Exercise instructions => From the records below, extract only the lines running from the line with "(1225, 589) none" to the line with "[156,777,421,800] house3d_worker_demo.py ->", both lines included, reproducing them exactly.

Given records =>

-*-

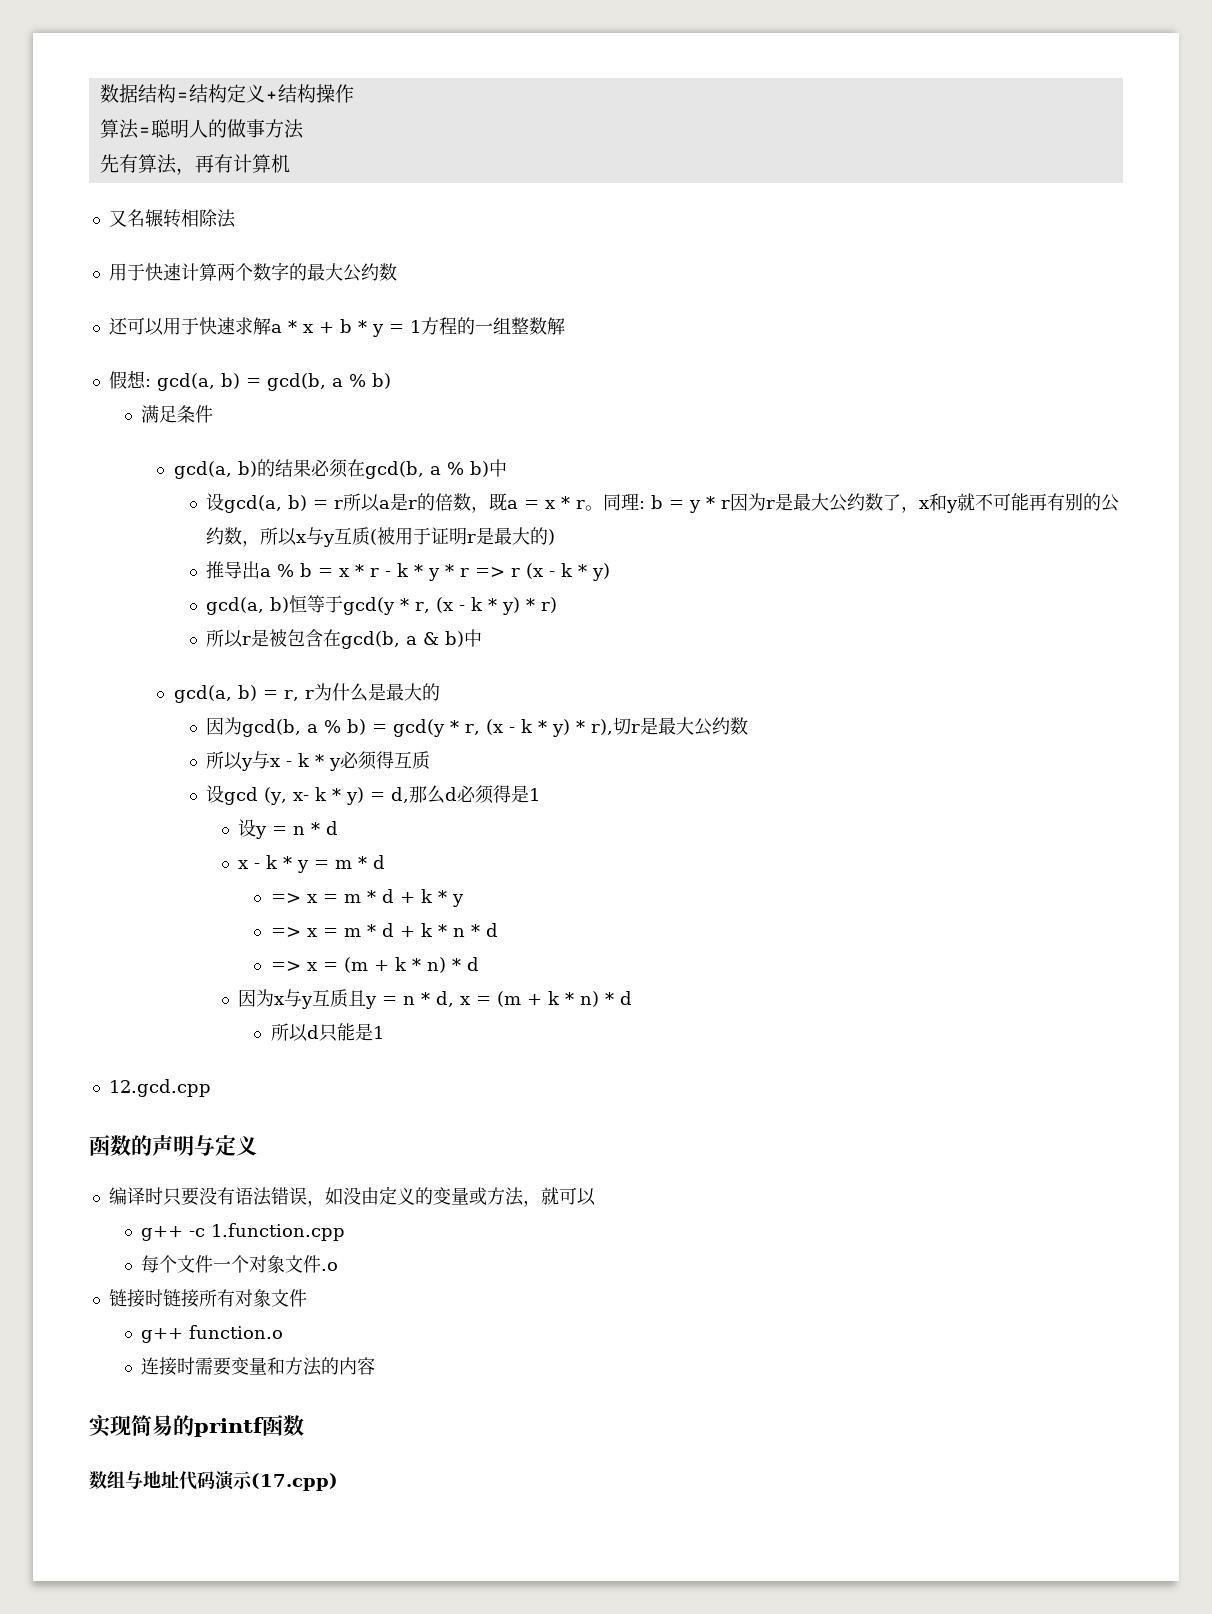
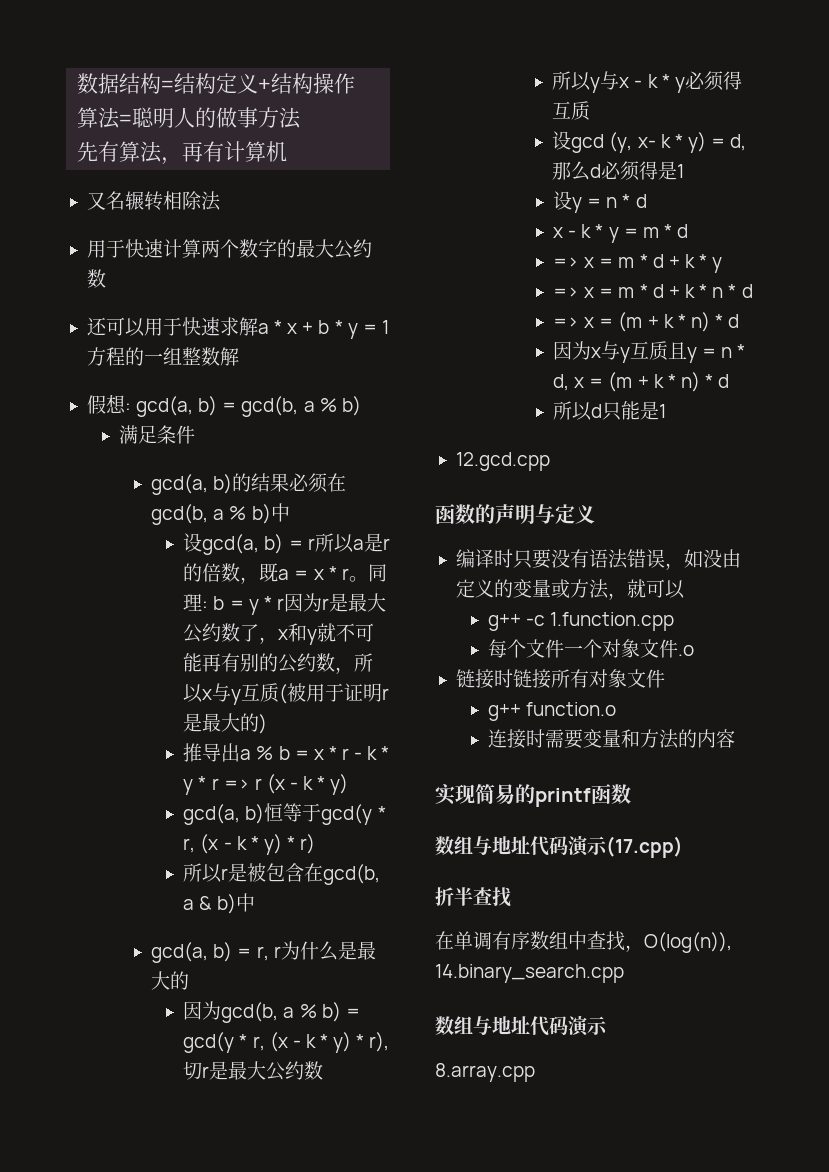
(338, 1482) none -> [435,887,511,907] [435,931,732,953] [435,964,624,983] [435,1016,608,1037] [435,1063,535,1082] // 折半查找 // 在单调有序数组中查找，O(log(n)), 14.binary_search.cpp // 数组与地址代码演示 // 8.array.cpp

-*-

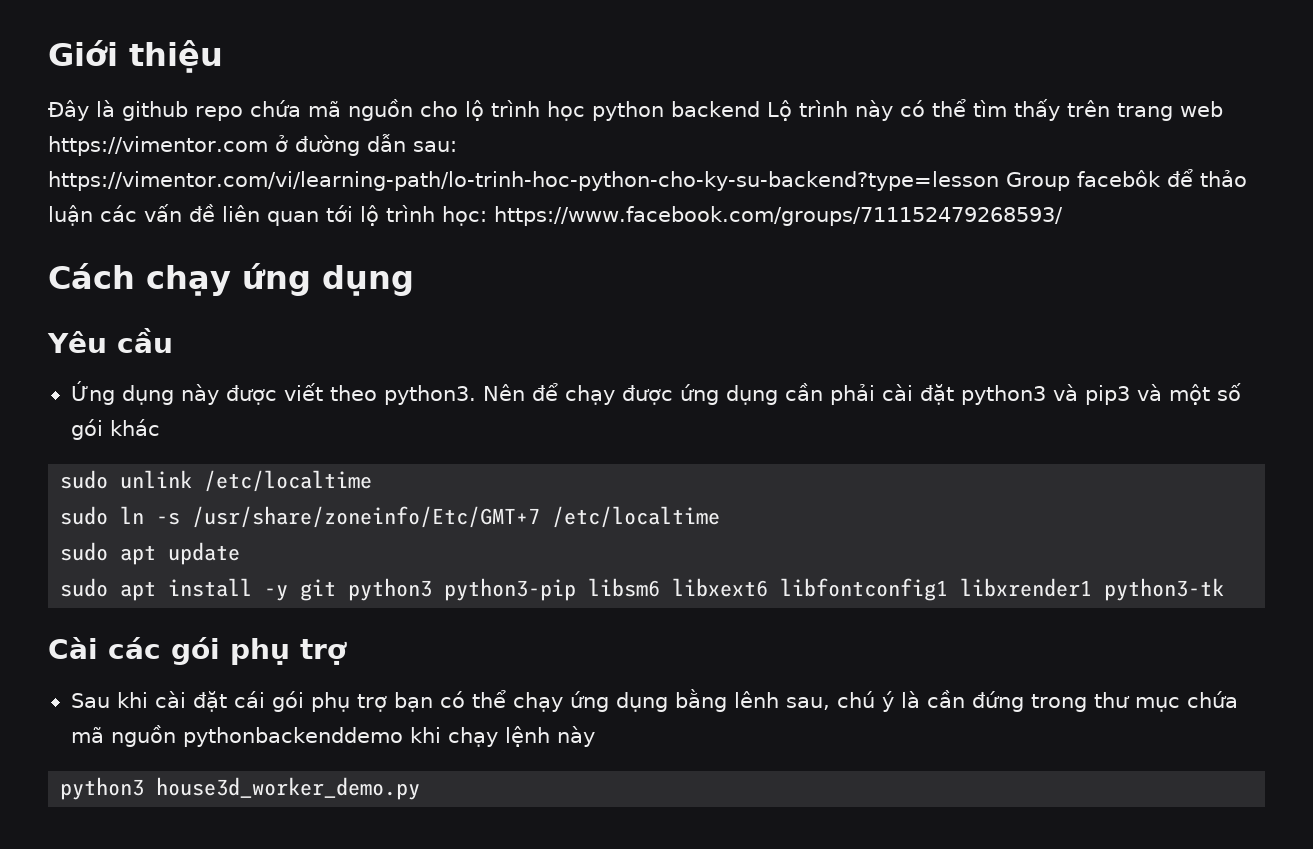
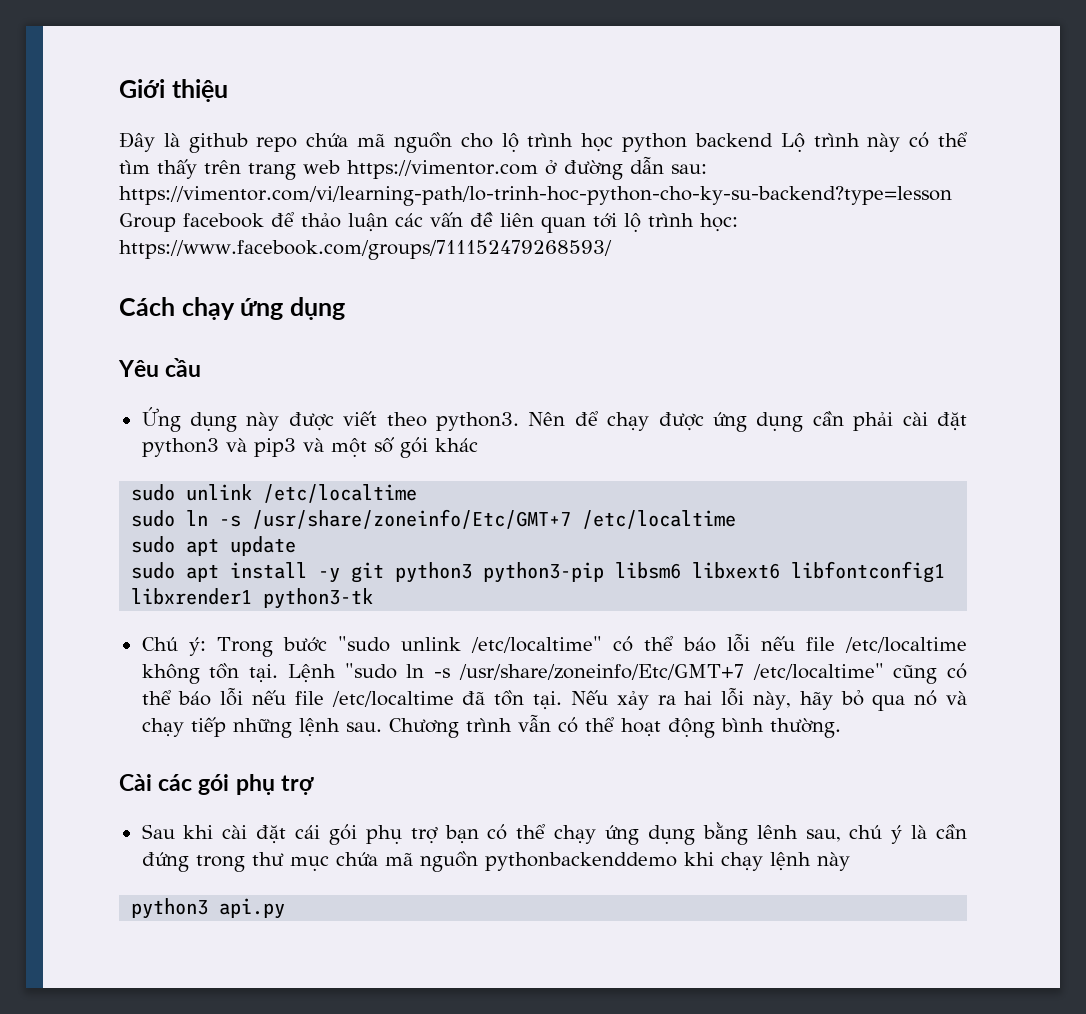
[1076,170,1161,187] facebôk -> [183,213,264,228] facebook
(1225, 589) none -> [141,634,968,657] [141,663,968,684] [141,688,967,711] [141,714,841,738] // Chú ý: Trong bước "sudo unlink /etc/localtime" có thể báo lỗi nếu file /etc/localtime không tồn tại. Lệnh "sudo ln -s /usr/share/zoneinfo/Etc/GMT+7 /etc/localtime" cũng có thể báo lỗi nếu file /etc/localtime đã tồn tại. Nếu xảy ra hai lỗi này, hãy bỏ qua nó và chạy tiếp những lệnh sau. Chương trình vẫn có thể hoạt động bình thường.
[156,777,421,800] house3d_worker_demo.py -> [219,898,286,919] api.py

-*-

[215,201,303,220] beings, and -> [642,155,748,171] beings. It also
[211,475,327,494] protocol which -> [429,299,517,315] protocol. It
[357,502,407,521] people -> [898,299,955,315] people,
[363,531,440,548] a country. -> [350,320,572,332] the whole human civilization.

-*-

Output of the task =>
(1225, 589) none -> [141,634,968,657] [141,663,968,684] [141,688,967,711] [141,714,841,738] // Chú ý: Trong bước "sudo unlink /etc/localtime" có thể báo lỗi nếu file /etc/localtime không tồn tại. Lệnh "sudo ln -s /usr/share/zoneinfo/Etc/GMT+7 /etc/localtime" cũng có thể báo lỗi nếu file /etc/localtime đã tồn tại. Nếu xảy ra hai lỗi này, hãy bỏ qua nó và chạy tiếp những lệnh sau. Chương trình vẫn có thể hoạt động bình thường.
[156,777,421,800] house3d_worker_demo.py -> [219,898,286,919] api.py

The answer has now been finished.